La voz de Clay bajó hasta convertirse en un susurro.

—En la isla han sucedido cosas muy extrañas. Cosas de las que nadie os informa. Los equipos funcionan mal sin ninguna causa que lo justifique. Hay accidentes inexplicables, y los trabajos se retrasan. Y hace unos días descubrieron una fosa común. Una tumba donde habían enterrado deprisa a muchos piratas. Ochenta, tal vez cien personas. Los cadáveres no presentaban señales de violencia. Nadie sabe cómo murieron. «La bestia que surgirá del abismo sin fondo luchará contra ellos. Y sus cadáveres yacerán en las calles.»

» ¿Cómo murieron esos hombres? —tronó de repente el pastor—. Fue la mano de Dios. ¿Sabéis qué otra cosa encontraron junto a los cadáveres?

En la nave de la iglesia se hizo un silencio tan profundo que Bud oía el ruido de una rama que rozaba una ventana próxima.

—Encontraron oro —susurró Clay con voz áspera.

32

Como médico oficial de la expedición de la isla Ragged, Hatch tuvo que encargarse de todos los trámites burocráticos concernientes a la muerte de Wopner. Trajo a una enfermera de Stormhaven para que se hiciera cargo de la consulta durante su ausencia, cerró la gran casa de Ocean Lañe y fue en su coche a Machiasport, donde se realizó una encuesta judicial. A la mañana siguiente se dirigió a Bangor. Cuando por fin terminó de llenar formularios y regresó a Stormhaven, habían pasado tres días.
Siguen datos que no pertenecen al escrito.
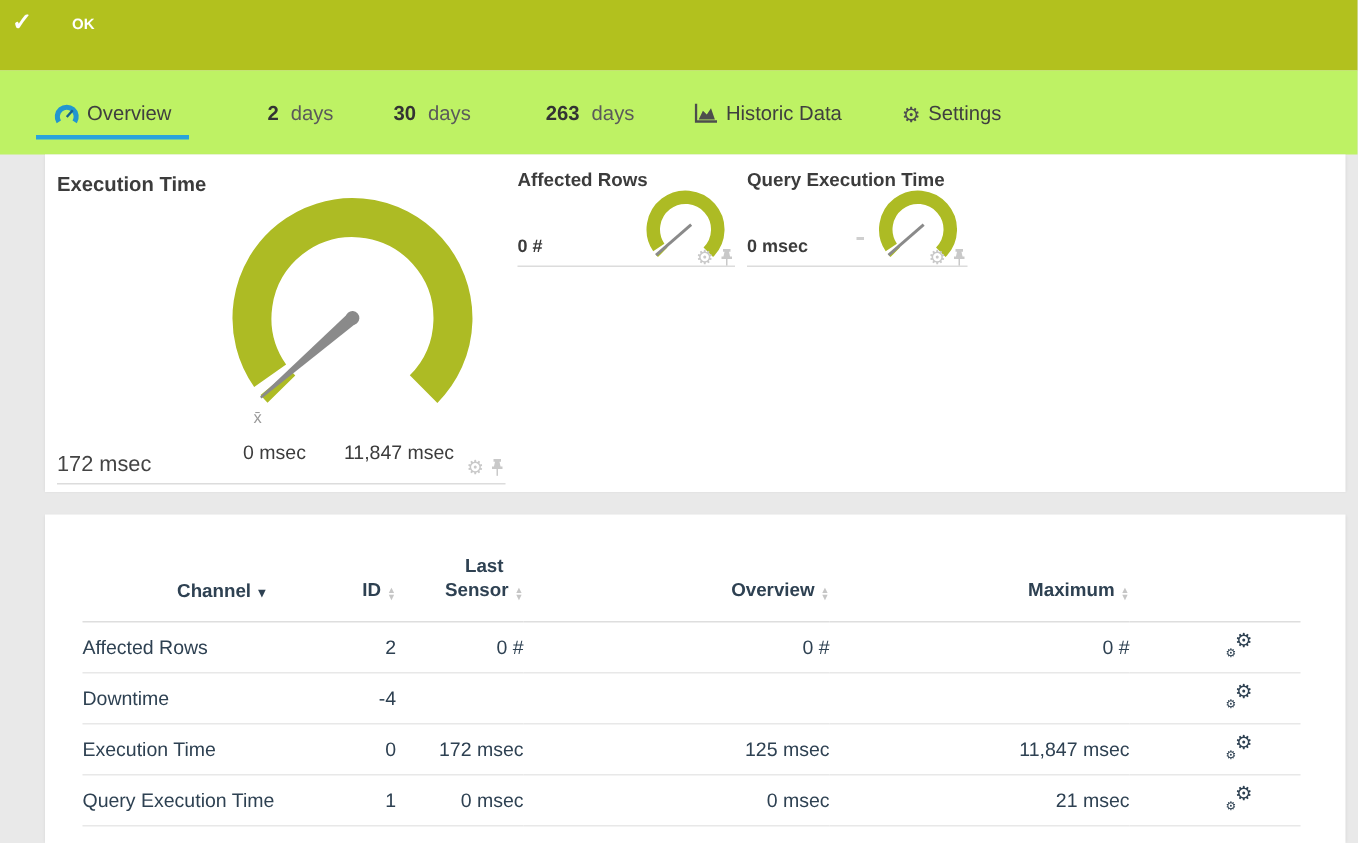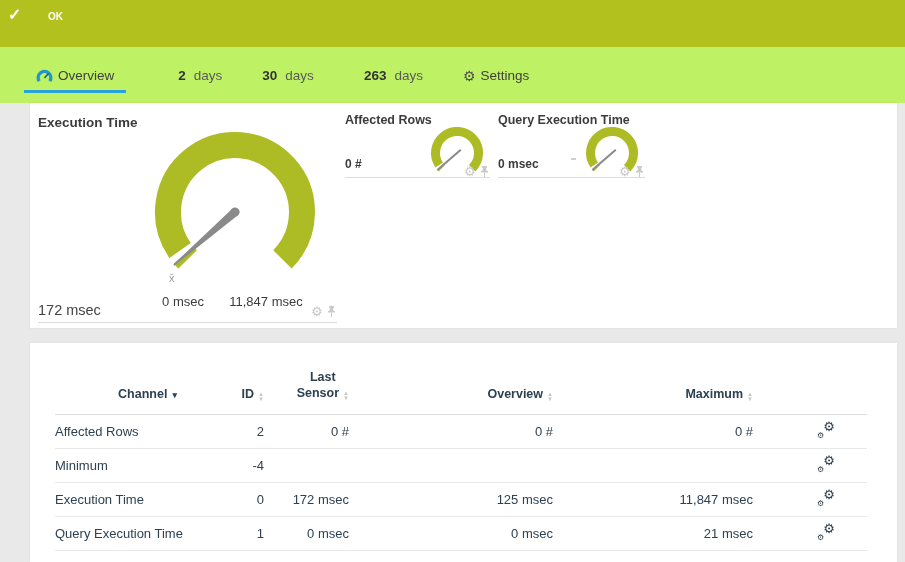--- a/index.html
+++ b/index.html
@@ -104,6 +104,15 @@
     <span class="word">days</span>
   </div>
   <div class="tab t-ml16">
+    <span class="ticon">
+      <svg width="16" height="13" viewBox="0 0 16 13">
+        <path d="M1 0 V12 H15" fill="none" stroke="#4d4d4d" stroke-width="1.6"></path>
+        <path d="M2.8 10.6 L5.6 4.8 L8.2 7.4 L11 3.2 L13.6 10.6 Z" fill="#4d4d4d"></path>
+      </svg>
+    </span>
+    <span>Historic Data</span>
+  </div>
+  <div class="tab t-ml16">
     <span class="ticon gear-glyph">⚙</span>
     <span>Settings</span>
   </div>

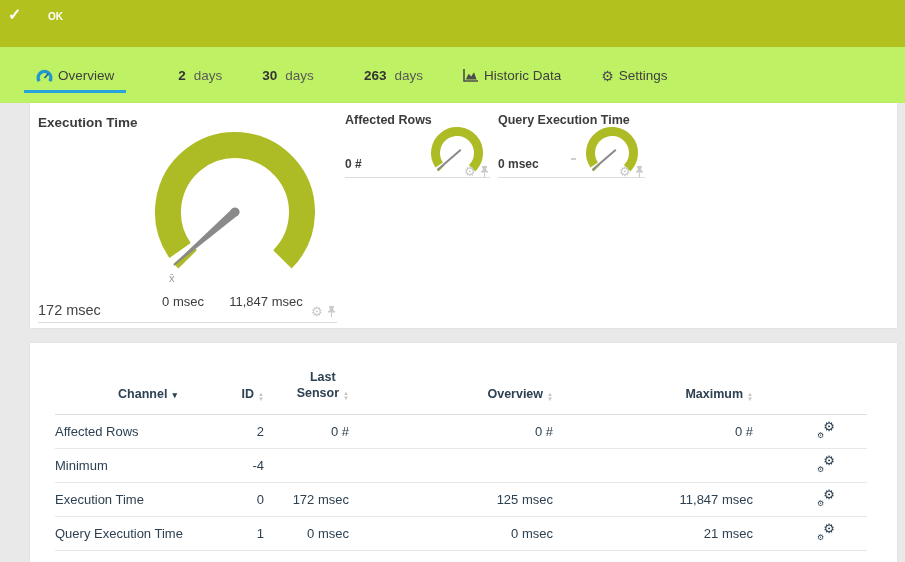--- a/index.html
+++ b/index.html
@@ -240,7 +240,7 @@
         <td class="d-act"><span class="rowgears"><span class="gbig">⚙</span><span class="gsmall">⚙</span></span></td>
       </tr>
       <tr>
-        <td class="d-channel">Minimum</td>
+        <td class="d-channel">Downtime</td>
         <td>-4</td>
         <td></td>
         <td></td>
Esa misma tarde fue a la isla, y lo que vio allí acabó de convencerle de que había hecho bien en no oponerse a la decisión de Neidelman de continuar con los trabajos. A pesar de que el capitán había exigido mucho de sus hombres en los últimos días, el esfuerzo —y también las severísimas medidas de seguridad que se habían tomado tras la muerte de Wopner—, parecían haber disipado el clima de desmoralización. Pero el ritmo febril de trabajo tenía su precio, y Hatch tuvo que atender al menos seis heridas menores en el curso de la tarde. Y además de los heridos, había tres enfermos que esperaban su atención. Una cifra muy alta, teniendo en cuenta que en la isla quedaba la mitad del contingente original. Uno de los hombres se quejaba de decaimiento y náuseas, y otro tenía una infección bacteriana muy rara, que Hatch conocía por los libros, pero no había visto nunca en la vida real. El tercero tenía una virosis bastante sencilla, pero que le producía una fiebre muy alta.